### EXERCISE REQUIREMENTS
Copy out, from the entries below, each line that holds the string "those".

----- TASK DATA

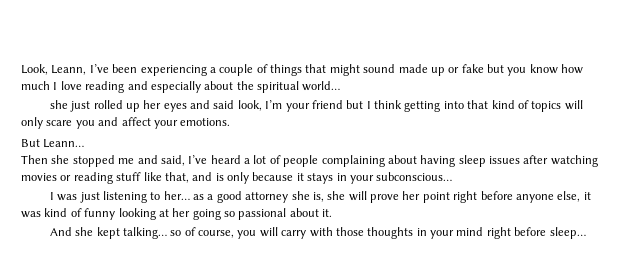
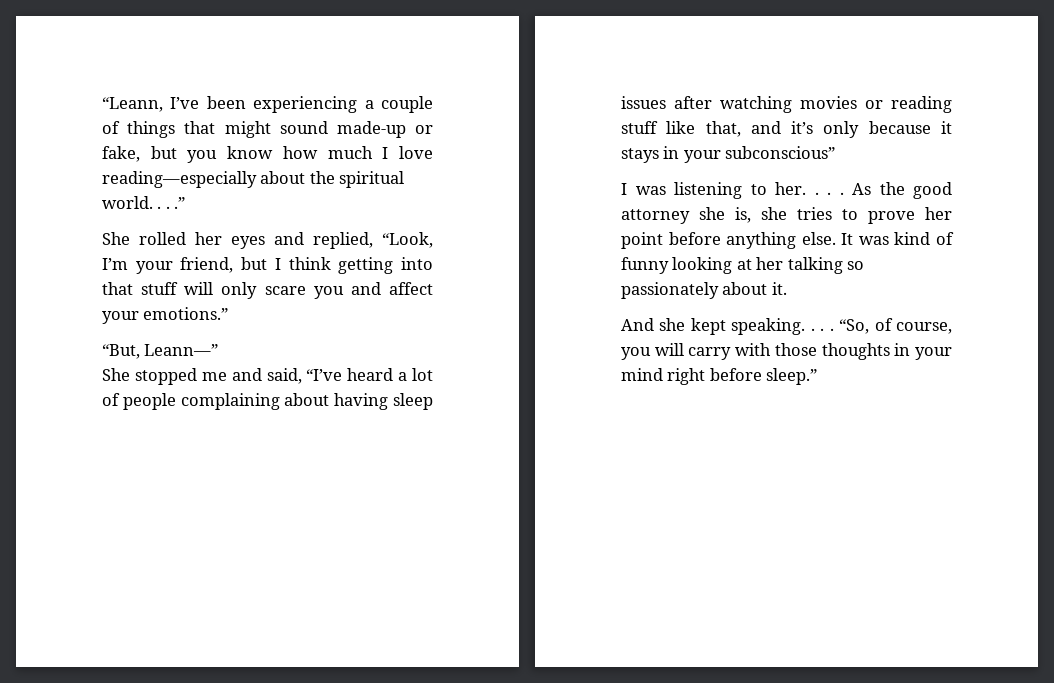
- Look, Leann, I’ve been experiencing a couple of things that might sound made up or fake but you know how much I love reading and especially about the spiritual world…
- she just rolled up her eyes and said look, I’m your friend but I think getting into that kind of topics will only scare you and affect your emotions.
- But Leann…
- Then she stopped me and said, I’ve heard a lot of people complaining about having sleep issues after watching movies or reading stuff like that, and is only because it stays in your subconscious…
+ “Leann, I’ve been experiencing a couple of things that might sound made-up or fake, but you know how much I love reading—especially about the spiritual world. . . .”
+ She rolled her eyes and replied, “Look, I’m your friend, but I think getting into that stuff will only scare you and affect your emotions.”
+ “But, Leann—”
+ She stopped me and said, “I’ve heard a lot of people complaining about having sleep issues after watching movies or reading stuff like that, and it’s only because it stays in your subconscious”
- I was just listening to her… as a good attorney she is, she will prove her point right before anyone else, it was kind of funny looking at her going so passional about it.
+ I was listening to her. . . . As the good attorney she is, she tries to prove her point before anything else. It was kind of funny looking at her talking so passionately about it.
- And she kept talking… so of course, you will carry with those thoughts in your mind right before sleep…
+ And she kept speaking. . . . “So, of course, you will carry with those thoughts in your mind right before sleep.”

----------

### OUTPUT FOR THIS EXERCISE
- And she kept talking… so of course, you will carry with those thoughts in your mind right before sleep…
+ And she kept speaking. . . . “So, of course, you will carry with those thoughts in your mind right before sleep.”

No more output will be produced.